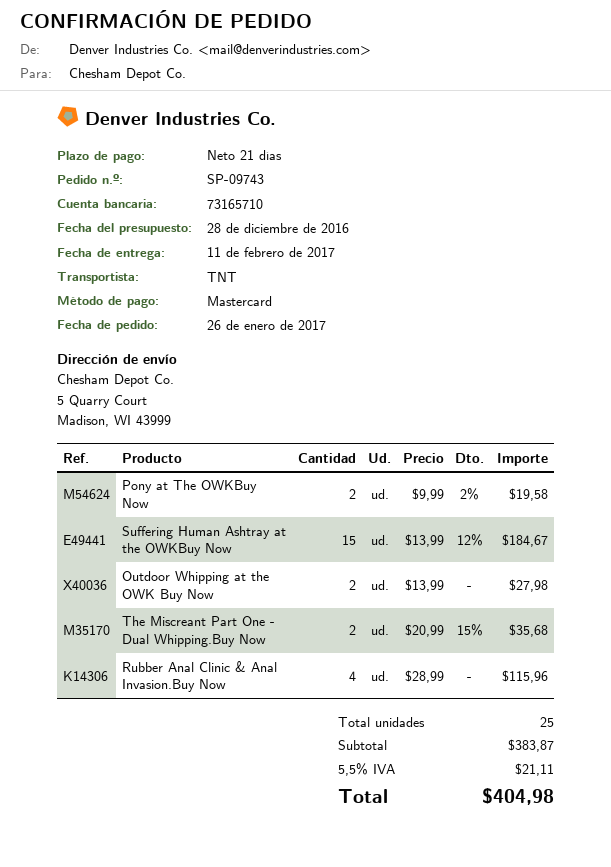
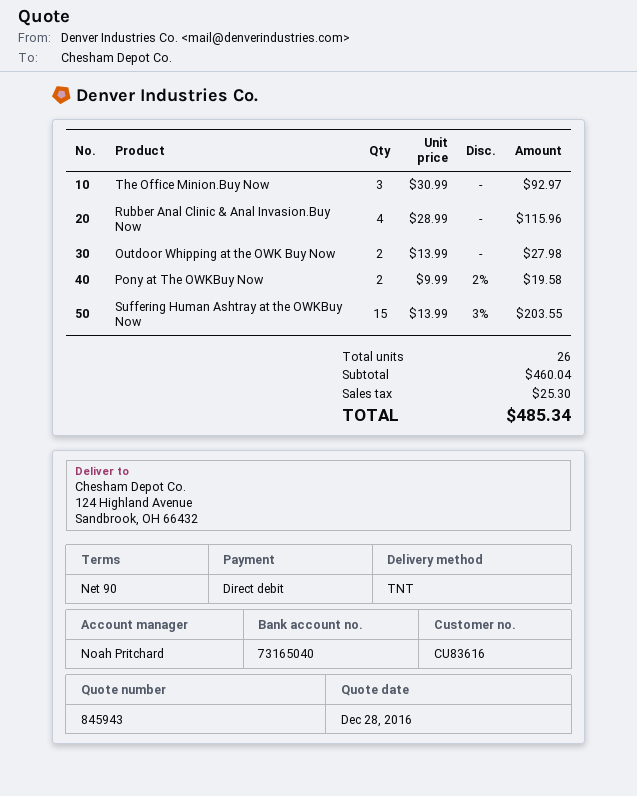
payment terms: 21 days -> 90 days
payment method: Mastercard -> direct debit
bank account: 73165710 -> 73165040
ship to: 5 Quarry Court, Madison, WI 43999 -> 124 Highland Avenue, Sandbrook, OH 66432
Suffering Human Ashtray at the OWKBuy Now: 15 x 13.99 - 12% = 184.67 -> 15 x 13.99 - 3% = 203.55
The Miscreant Part One - Dual Whipping.Buy Now: 2 x 20.99 - 15% = 35.68 -> none
The Office Minion.Buy Now: none -> 3 x 30.99 = 92.97
total quantity: 25 -> 26
subtotal: 383.87 -> 460.04
tax: 21.11 -> 25.30
total: 404.98 -> 485.34

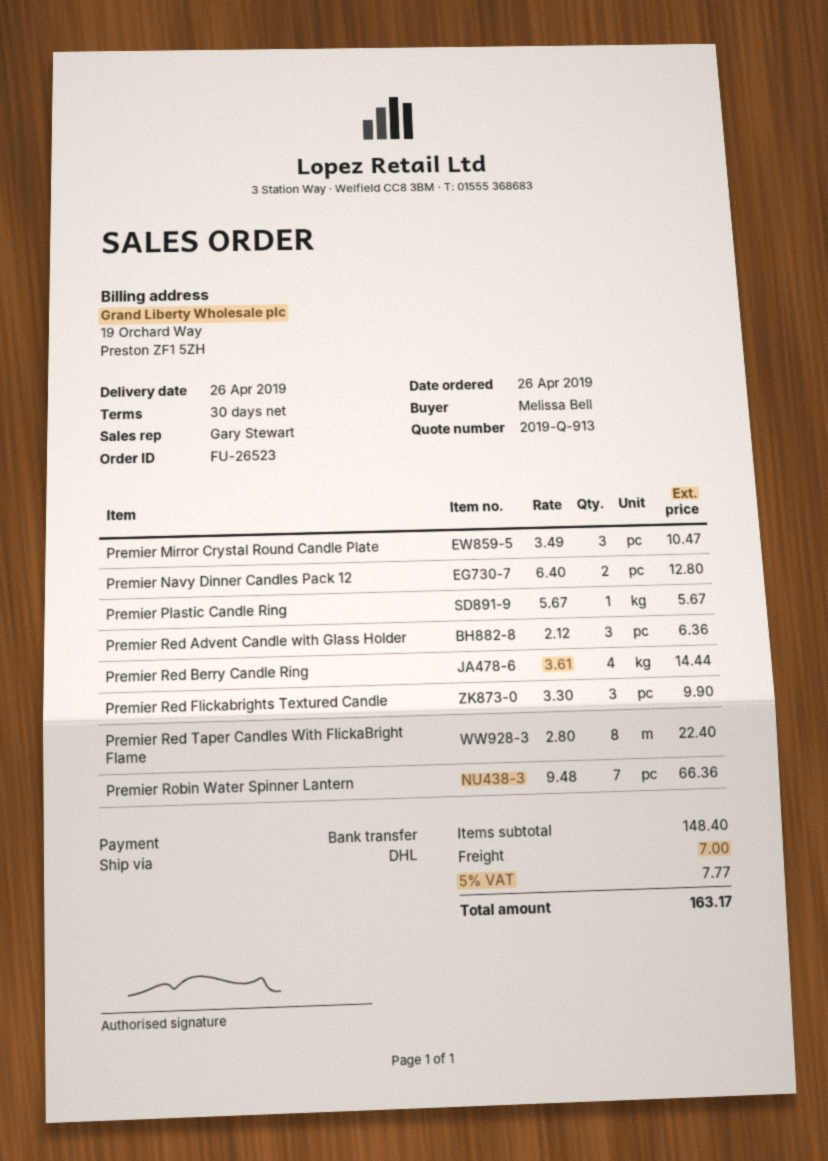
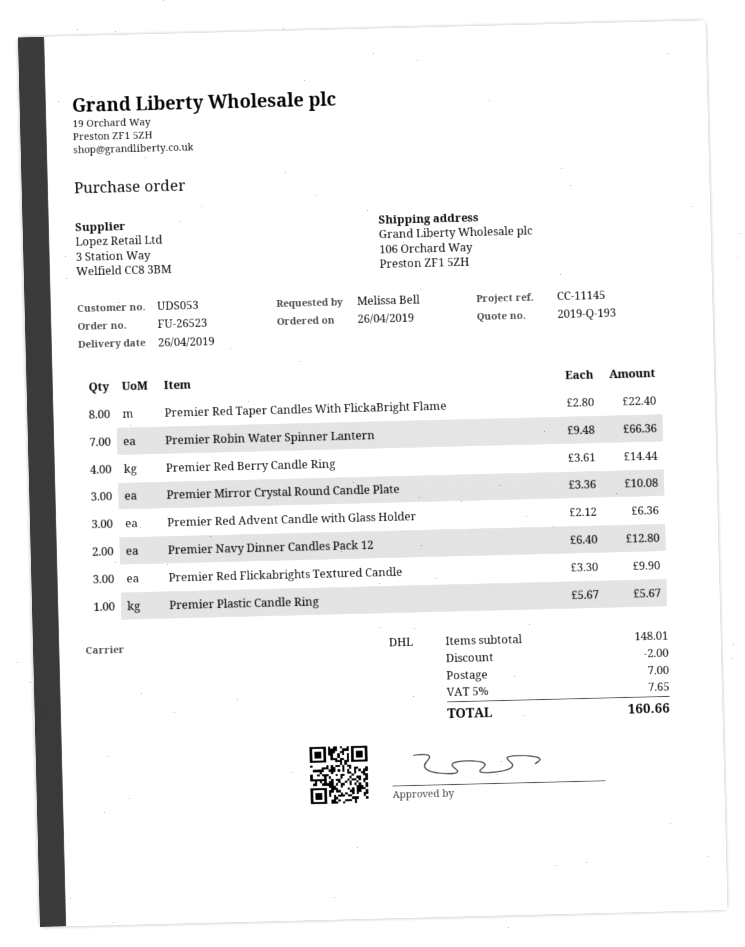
quote number: 2019-Q-913 -> 2019-Q-193
Premier Mirror Crystal Round Candle Plate: 3 x 3.49 = 10.47 -> 3 x 3.36 = 10.08
subtotal: 148.40 -> 148.01
discount: none -> 2.00
tax: 5% = 7.77 -> 5% = 7.65
total: 163.17 -> 160.66

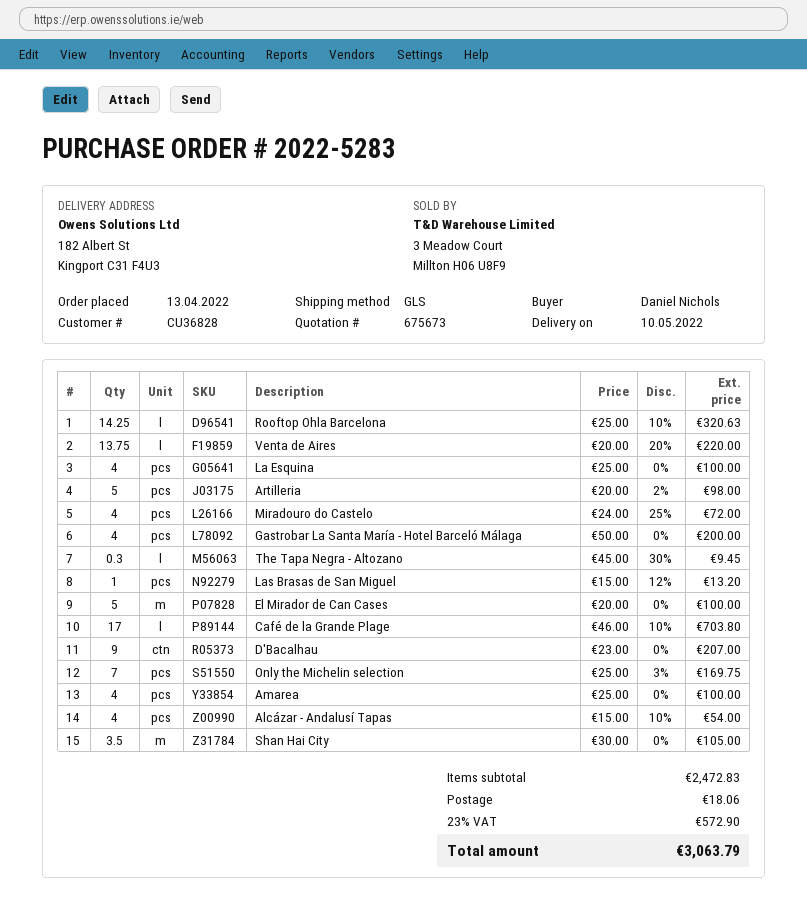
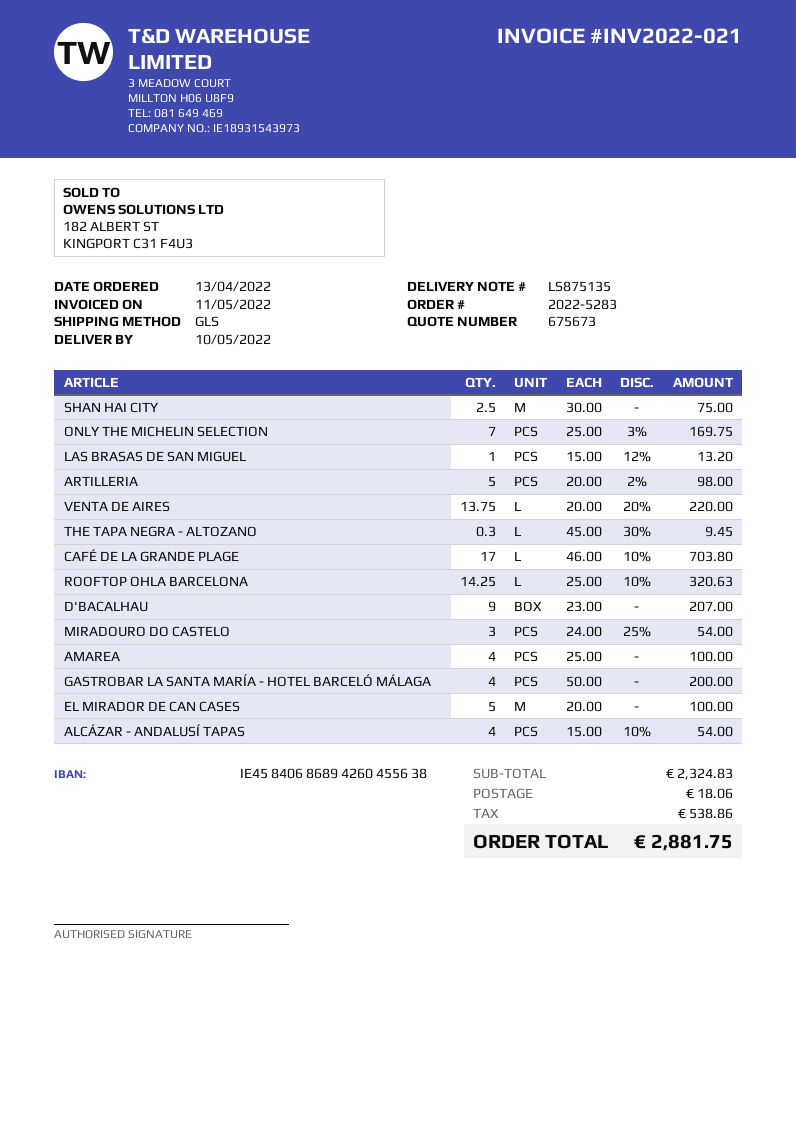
La Esquina: 4 x 25.00 = 100.00 -> none
Miradouro do Castelo: 4 x 24.00 - 25% = 72.00 -> 3 x 24.00 - 25% = 54.00
Shan Hai City: 3.5 x 30.00 = 105.00 -> 2.5 x 30.00 = 75.00
subtotal: 2472.83 -> 2324.83
tax: 572.90 -> 538.86
total: 3063.79 -> 2881.75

* * *

_What the exercise asks_.
In the data above, which lines include "subtotal"? Return those lines.

_Solution to this problem_.
subtotal: 383.87 -> 460.04
subtotal: 148.40 -> 148.01
subtotal: 2472.83 -> 2324.83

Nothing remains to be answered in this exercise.